The pandemic, however, also highlighted the limit of law’s capacity to support public health. As early as 2021, it was apparent that “for law to be effective, there must be strong leadership, ample resources fairly distributed, and the public’s trust.”4(p.48) Two years later, as the articles in this special section document, it is also evident that the use of law to protect the public’s health faces considerable political and judicial resistance. As these articles show, this pushback raises serious questions about law’s continued capacity to protect population health and address health inequities moving forward.
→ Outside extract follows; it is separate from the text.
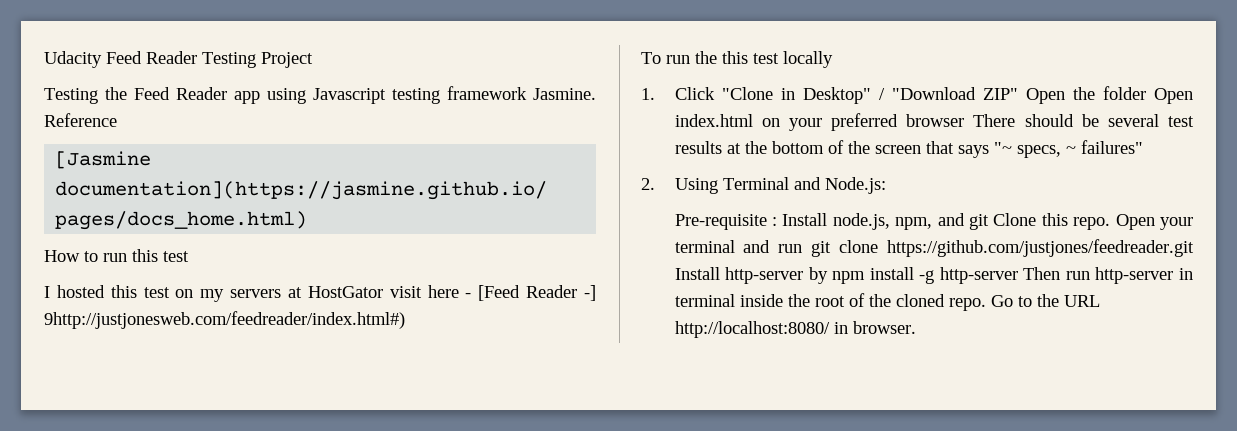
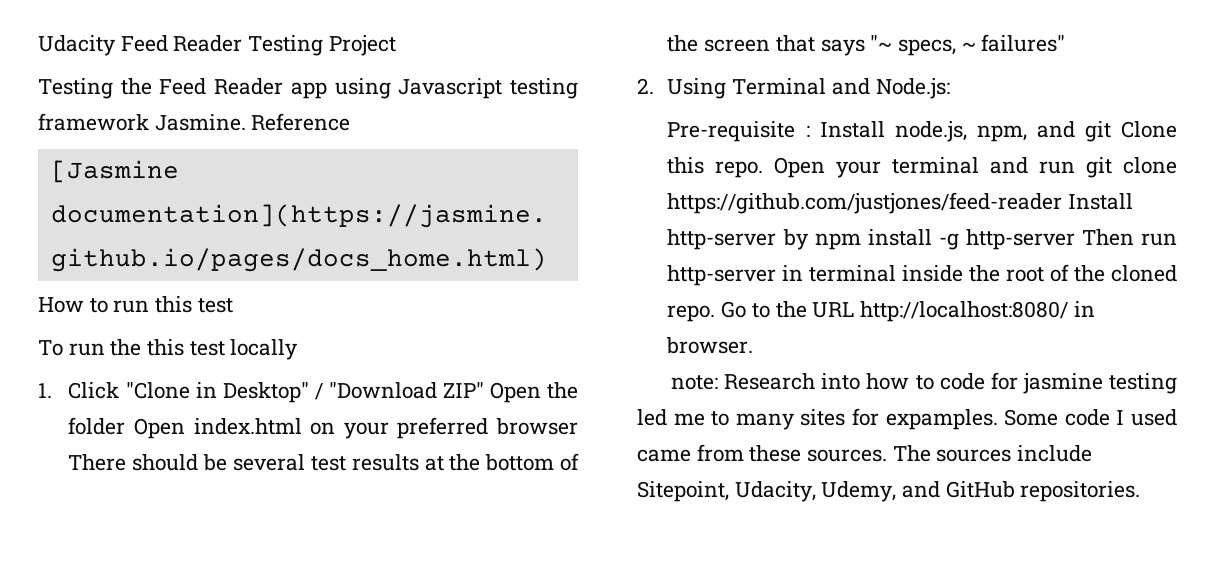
[44,285,596,302] [44,311,405,329] // I hosted this test on my servers at HostGator visit here - [Feed Reader -] 9http://justjonesweb.com/feedreader/index.html#) -> (233, 305) none
[887,239,1194,257] https://github.com/justjones/feedreader.git -> [667,192,1063,214] https://github.com/justjones/feed-reader
(916, 327) none -> [671,372,1177,394] [637,408,1177,430] [637,444,1093,462] [637,481,1141,502] // note: Research into how to code for jasmine testing led me to many sites for expamples. Some code I used came from these sources. The sources include Sitepoint, Udacity, Udemy, and GitHub repositories.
In their opinion editorial, Hodge et al. (p. 275) assess the state of public health emergency laws before, during, and after the pandemic. They begin by discussing the 2001 Model State Emergency Health Powers Act, which was designed to provide officials with a range of authorities they might need during a pandemic. After showing how the model act foresaw the types of measures that states used in response to COVID-19, they explain that most states relied on general emergency laws rather than their specific public health powers during the pandemic. Regardless, state orders faced resistance in both the political and judicial arenas, in part because of what the authors term COVID-19 “denialism.” They conclude by highlighting several responses to that denialism and calling for efforts to reform public health laws to make them more robust and limit “denialist political influences.”

Parmet and Khalik (p. 280) describe the challenges to public health and elected officials’ use of emergency powers and other legal authorities in their analysis of the more than 1000 judicial decisions related to or precipitated by COVID-19 between March 1, 2020, and July 1, 2022. The decisions were broadly categorized by legal claims relating to (1) individual rights, (2) scope of authority, and (3) administrative procedures. Individual rights claims were the most common challenges, including claims alleging violations of the right to due process and equal protection under the Fourteenth Amendment (e.g., shuttering or restricting some but not all businesses), the Second Amendment (e.g., closing gun stores or shooting ranges), and the Free Exercise Clause of the First Amendment (e.g., limiting or banning in-person worship).

Many of the challenges to scope of authority pertained to measures that were not explicitly authorized by statute, including cases challenging governors’ authority to declare or extend states of emergency and the eviction moratorium of the Centers for Disease Control and Prevention (CDC). Challenges to administrative procedures included claims that uses of emergency powers bypassed the usual rulemaking processes. Although smallest in number of the three categories of legal claims, courts were more likely to rule in favor of plaintiffs (33 of 85 relevant decisions) in challenges to administrative procedures than in the other two categories. The analysis of these judicial decisions indicates that, in contrast to earlier periods, public health officials can no longer assume that courts will give them the benefit of doubt when they impose measures to control or mitigate disease. This is especially evident in the Supreme Court’s decisions regarding the free exercise of religion.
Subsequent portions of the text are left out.